Prof. Dr. Bilgili: İklim değişikliğiyle Doğu Karadeniz’de bile orman yangınları yaşanabilir

Karadeniz Teknik Üniversitesi Orman Mühendisliği Bölümü Öğretim Üyesi Prof. Dr. Ertuğrul Bilgili farklı bölgelerde meydana gelen ve uzun süren orman yangınlarının nedenlerini Sputnik’e değerlendirdi. Bilgili, hava koşullarının değişmesinin ve orman içindeki yanıcı maddelerin, yangınların büyümesine sebep olduğunu söyledi.
Sitede oku
Yeditepe Üniversitesi tarafından hazırlanan “2021 Orman Yangınları ve İlişkili Afet Riskleri İçin Öneriler” raporuna göre Türkiye’de 28 Temmuz 2021’de Manavgat’ta başlayan orman yangınında yaklaşık 600 kilometrekare alan, 29 Temmuz 2021’de Muğla’da başlayan orman yangınında 670 kilometrekare alan yandı. Sadece bu iki yangında toplam yanan alan 1270 kilometrekare oldu. İstatistiklere göre 2020 yılının tamamında yanan toplam 210 kilometrekarelik orman alanının altı katı, 2019 yılının tamamında yanan 113 kilometrekarelik alanın ise 12 katı 2021 yılında yandı. 12 Ağustos 2021 itibarıyla ise Türkiye’de toplam 49 ilde 299 orman yangını yaşandı.
Türkiye’de orman yangınlarının artışını ve farklı bölgelerde görülme nedenini, Karadeniz Teknik Üniversitesi Orman Mühendisliği Bölümü öğretim üyesi Prof. Dr. Ertuğrul Bilgili Sputnik’e değerlendirdi.

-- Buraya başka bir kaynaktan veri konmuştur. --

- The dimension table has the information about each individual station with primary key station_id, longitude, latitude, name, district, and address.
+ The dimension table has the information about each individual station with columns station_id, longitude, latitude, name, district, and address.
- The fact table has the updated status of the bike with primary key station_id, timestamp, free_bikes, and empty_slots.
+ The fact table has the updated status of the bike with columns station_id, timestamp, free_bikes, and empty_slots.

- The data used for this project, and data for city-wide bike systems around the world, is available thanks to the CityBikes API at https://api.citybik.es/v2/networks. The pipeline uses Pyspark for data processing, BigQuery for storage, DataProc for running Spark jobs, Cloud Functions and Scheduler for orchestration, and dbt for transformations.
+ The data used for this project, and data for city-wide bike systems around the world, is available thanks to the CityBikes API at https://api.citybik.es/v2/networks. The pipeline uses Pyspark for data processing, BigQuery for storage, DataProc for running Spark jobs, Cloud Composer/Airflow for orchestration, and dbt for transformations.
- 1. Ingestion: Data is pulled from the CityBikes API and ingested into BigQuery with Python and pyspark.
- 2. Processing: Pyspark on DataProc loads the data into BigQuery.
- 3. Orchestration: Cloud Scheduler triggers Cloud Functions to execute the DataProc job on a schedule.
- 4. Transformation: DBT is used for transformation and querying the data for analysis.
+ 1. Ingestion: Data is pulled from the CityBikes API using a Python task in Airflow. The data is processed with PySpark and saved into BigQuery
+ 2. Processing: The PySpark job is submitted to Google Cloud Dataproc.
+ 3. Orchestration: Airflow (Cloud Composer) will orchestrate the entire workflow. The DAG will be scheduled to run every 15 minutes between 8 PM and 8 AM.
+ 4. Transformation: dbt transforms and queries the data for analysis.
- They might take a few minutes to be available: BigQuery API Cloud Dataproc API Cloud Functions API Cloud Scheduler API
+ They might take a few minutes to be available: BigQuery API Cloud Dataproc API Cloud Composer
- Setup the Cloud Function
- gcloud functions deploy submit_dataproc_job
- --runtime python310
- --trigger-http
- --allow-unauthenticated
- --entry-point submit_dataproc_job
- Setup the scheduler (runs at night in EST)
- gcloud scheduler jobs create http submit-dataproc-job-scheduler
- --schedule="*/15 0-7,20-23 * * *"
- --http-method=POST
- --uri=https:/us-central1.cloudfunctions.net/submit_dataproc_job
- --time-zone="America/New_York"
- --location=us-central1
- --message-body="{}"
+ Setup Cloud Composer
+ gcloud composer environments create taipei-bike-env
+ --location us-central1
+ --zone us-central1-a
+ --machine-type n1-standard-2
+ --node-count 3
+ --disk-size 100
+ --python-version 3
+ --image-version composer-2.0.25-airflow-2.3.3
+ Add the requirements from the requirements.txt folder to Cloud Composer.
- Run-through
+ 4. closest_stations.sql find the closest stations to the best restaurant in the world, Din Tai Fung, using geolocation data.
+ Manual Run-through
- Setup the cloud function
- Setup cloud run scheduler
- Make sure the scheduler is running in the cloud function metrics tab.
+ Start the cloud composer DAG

‘Farklı bölgelerde de yangınlar görülebilir”

Ormanlık alanlardaki yanıcı materyallerin neminin, yangının ortaya çıkasında etkili olduğunu belirten Bilgili “Yangınların çıkması ve ilerlemesi hava hallerine ve yanıcı madde özelliklerine bağlıdır. Yanıcı madde özelliklerindeki değişimler ve hava hallerindeki değişimler yangınların başka alanlarda da görülmesini mümkün kılacak durumlardır. Şimdi iklim değişiminden bahsediyoruz. İklim değişikliğinin gerçekleşmesi durumunda daha kuzeydeki ekosistemlerde yani yangının çok sık olarak görünmediği ekosistemlerde de yangınların görülebilmesini mümkün kılacaktır. Yanıcı maddenin nemi belli bir oranın altına düştüğü zaman veya kuru materyal, yanmaya hazır hale geldiğinde yangınlar çıkabiliyor. Mesela Doğu Karadeniz Bölgesi şu an itibari ile yağışlı ve yanıcım maddenin nemi de çok yüksek dolayısıyla buralarda bu mevsimde yangının çıkma ihtimali düşük. Ama şöyle düşünelim; Yağışların olmadığını varsayalım ve uzun süreli kuraklıkların olması durumunda Doğu Karadeniz Bölgesi gibi yangınlarla hiç alakası olmadığını düşündüğümüz alanlarda da yangınlar çıkabilir” değerlendirmesini yaptı.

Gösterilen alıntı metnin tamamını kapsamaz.